Monitoring the training process
Monitoring the training process
Monitoring the training process is essential for several reasons:
- Model Performance Evaluation: It helps assess how well the model is learning from the training data and generalising to unseen data.
- Preventing Overfitting: It aids in detecting overfitting, a situation where the model performs well on the training data but fails to generalise to new, unseen data.
- Hyperparameter Tuning: It provides insights into the effectiveness of different hyperparameters and model architectures.
Accuracy
Accuracy measures the proportion of correctly classified instances out of the total instances For classification tasks, it’s a commonly used metric Higher accuracy indicates better performance, but it might not be sufficient for imbalanced datasets For example, in a binary classification problem where 95% of the data belongs to one class, a 95% accuracy can be achieved by predicting that class all the time, ignoring the minority class importance of balanced training and validation sets!
Loss
Loss represents the error between the predicted values and the actual values - Examples: Cross-Entropy Loss for classification tasks and MSE for regression tasks. Lower loss values indicate better model performance. During training, the goal is to minimize the loss function.
Training Phase:
- The model is trained iteratively on batches of training data
- During each iteration, the model’s parameters are updated to minimize the training loss
- Accuracy and loss on the training set are calculated and logged after each epoch
Validation Phase:
- After each training epoch, the model’s performance is evaluated on the validation set (unseen during training)

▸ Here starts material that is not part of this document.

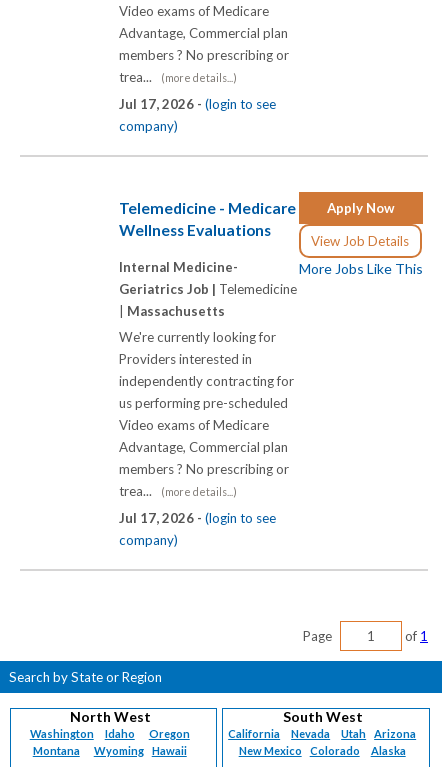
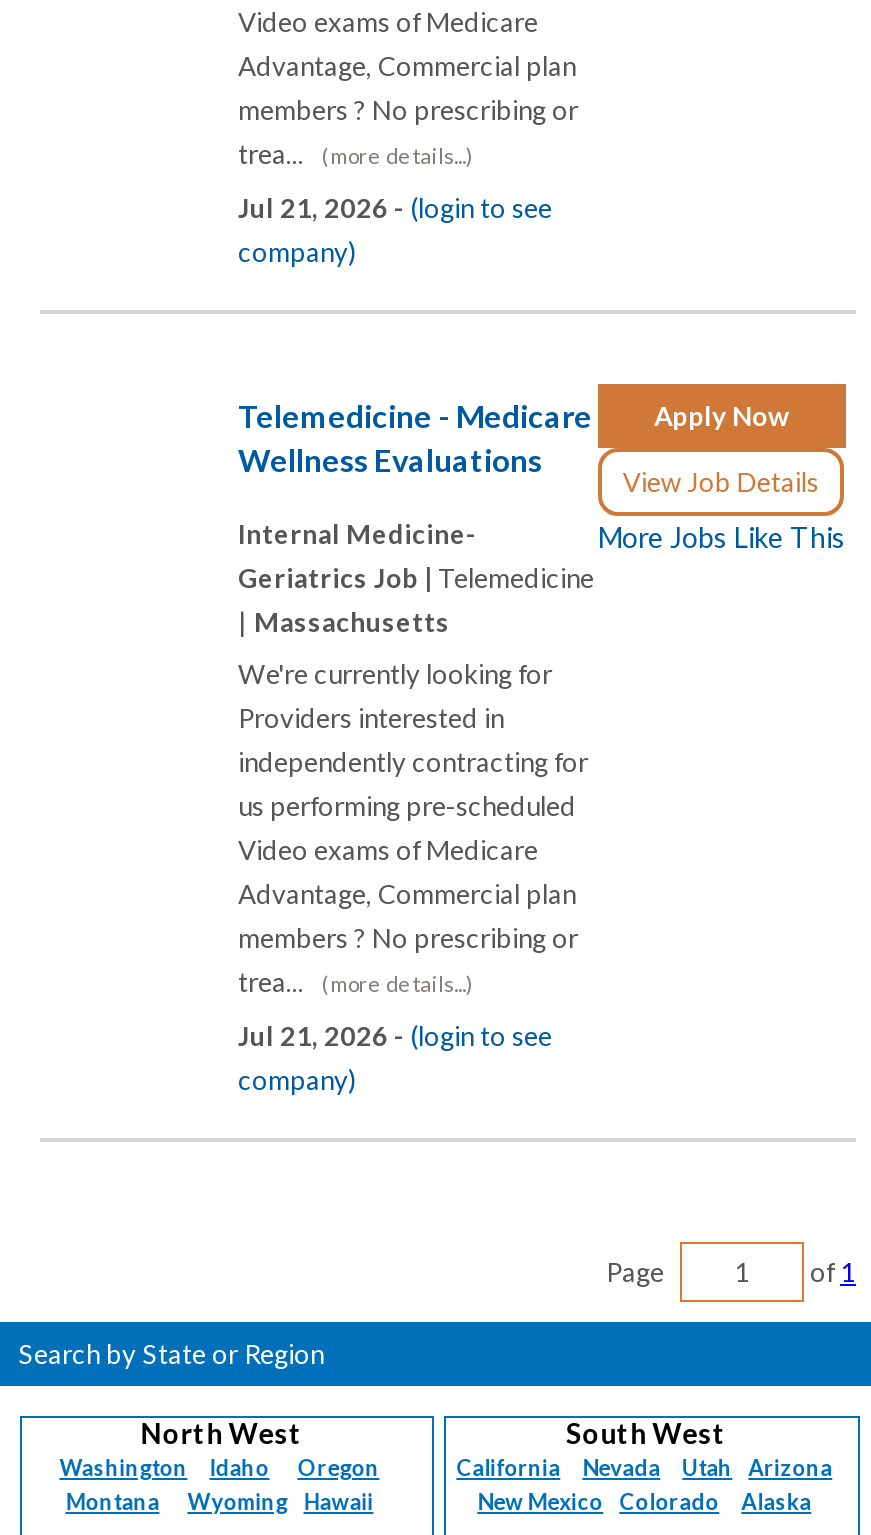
- Jul 17, 2026 - (login to see
+ Jul 21, 2026 - (login to see

- Jul 17, 2026 - (login to see
+ Jul 21, 2026 - (login to see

- Accuracy and loss on the validation set are calculated
- If the training accuracy is significantly higher than the validation accuracy, or if the training loss continues to decrease while the validation loss increases, it indicates overfitting
Early stopping
Early stopping is a regularization technique used in machine learning to prevent overfitting and improve the generalisation of a model. The basic idea behind early stopping is to monitor the performance of the model on a validation dataset during training and stop training once the performance starts to degrade
How it works
- Validation Dataset: Early stopping requires a dataset separate from the training data, called the validation dataset. This dataset is not used for training the model but is used to evaluate the model’s performance during training.
- Monitoring Metrics: Typically, a metric such as accuracy, loss, or any other relevant metric is chosen to monitor the model’s performance on the validation dataset.
- Training Process: The model is trained iteratively on the training dataset. After each training iteration (epoch), the model’s performance is evaluated on the validation dataset using the chosen metric.
- Early Stopping Criteria: If the performance metric on the validation dataset starts to degrade (e.g., accuracy decreases or loss increases) after a certain number of epochs, early stopping is triggered.
- Stopping the Training: Once early stopping is triggered, the training process is halted, and the current model is considered the final model. The number of epochs to wait before triggering early stopping, often called patience, is a hyperparameter that can be tuned.
Benefits of early stopping
- Prevents Overfitting: Early stopping helps prevent overfitting by stopping the training process before the model becomes too specific to the training data and loses its ability to generalize to unseen data.
- Saves Time and Resources: It saves time and computational resources by avoiding unnecessary training epochs, especially in deep learning where training can be time-consuming.